# [Data for processing]
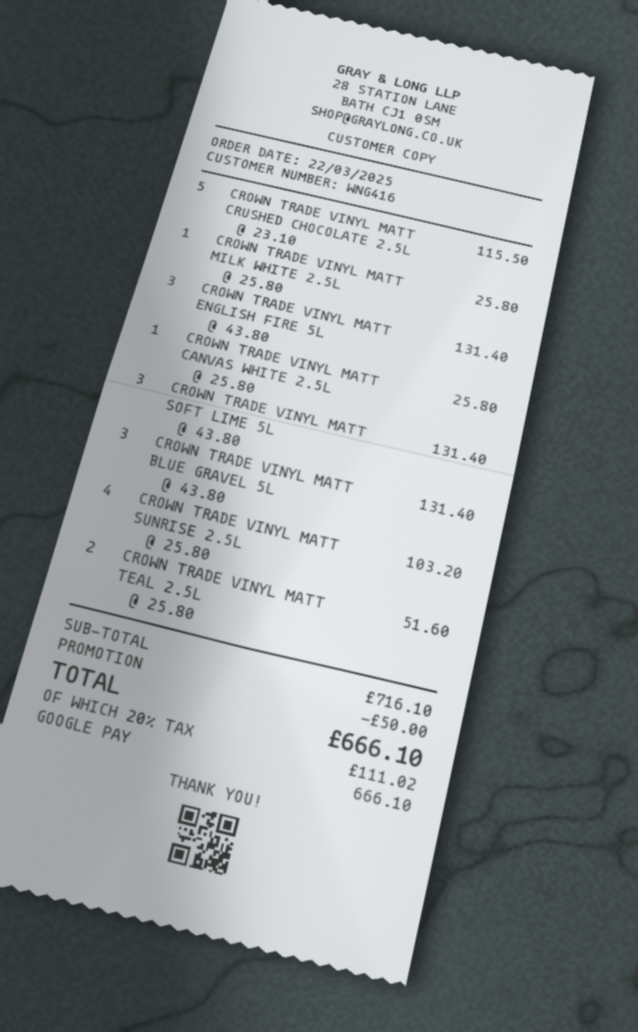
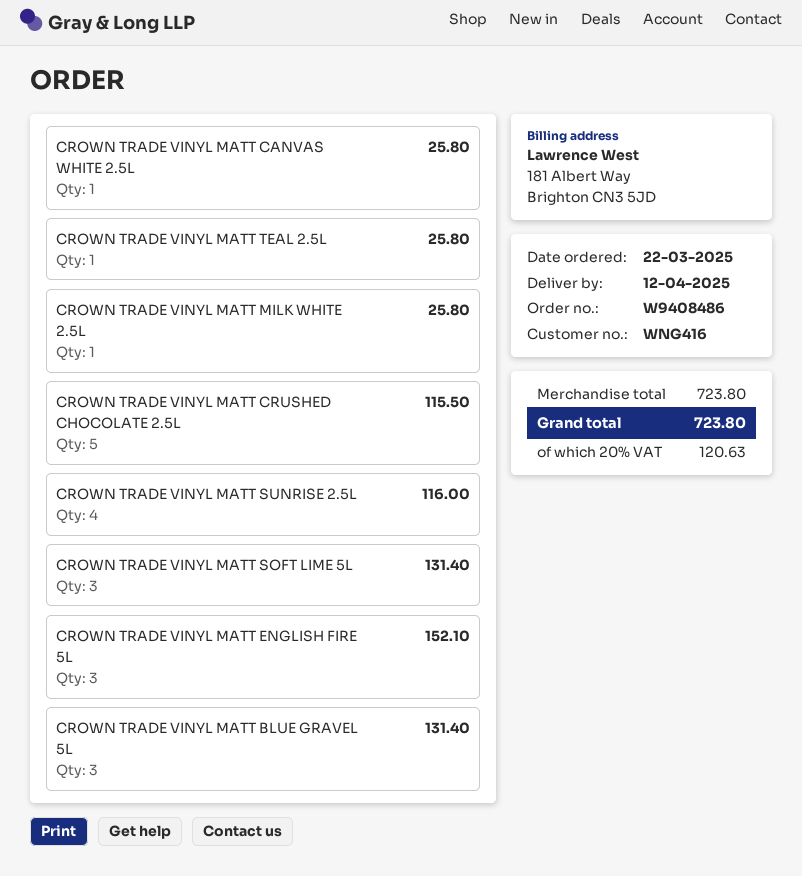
CROWN TRADE VINYL MATT ENGLISH FIRE 5L: 3 for 131.40 -> 3 for 152.10
CROWN TRADE VINYL MATT SUNRISE 2.5L: 4 for 103.20 -> 4 for 116.00
CROWN TRADE VINYL MATT TEAL 2.5L: 2 for 51.60 -> 1 for 25.80
subtotal: 716.10 -> 723.80
discount: 50.00 -> none
tax: 20% = 111.02 -> 20% = 120.63
total: 666.10 -> 723.80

# [Exercise aim]
Please return every line of the records above that contains the word "TRADE".

# [Result of this task]
CROWN TRADE VINYL MATT ENGLISH FIRE 5L: 3 for 131.40 -> 3 for 152.10
CROWN TRADE VINYL MATT SUNRISE 2.5L: 4 for 103.20 -> 4 for 116.00
CROWN TRADE VINYL MATT TEAL 2.5L: 2 for 51.60 -> 1 for 25.80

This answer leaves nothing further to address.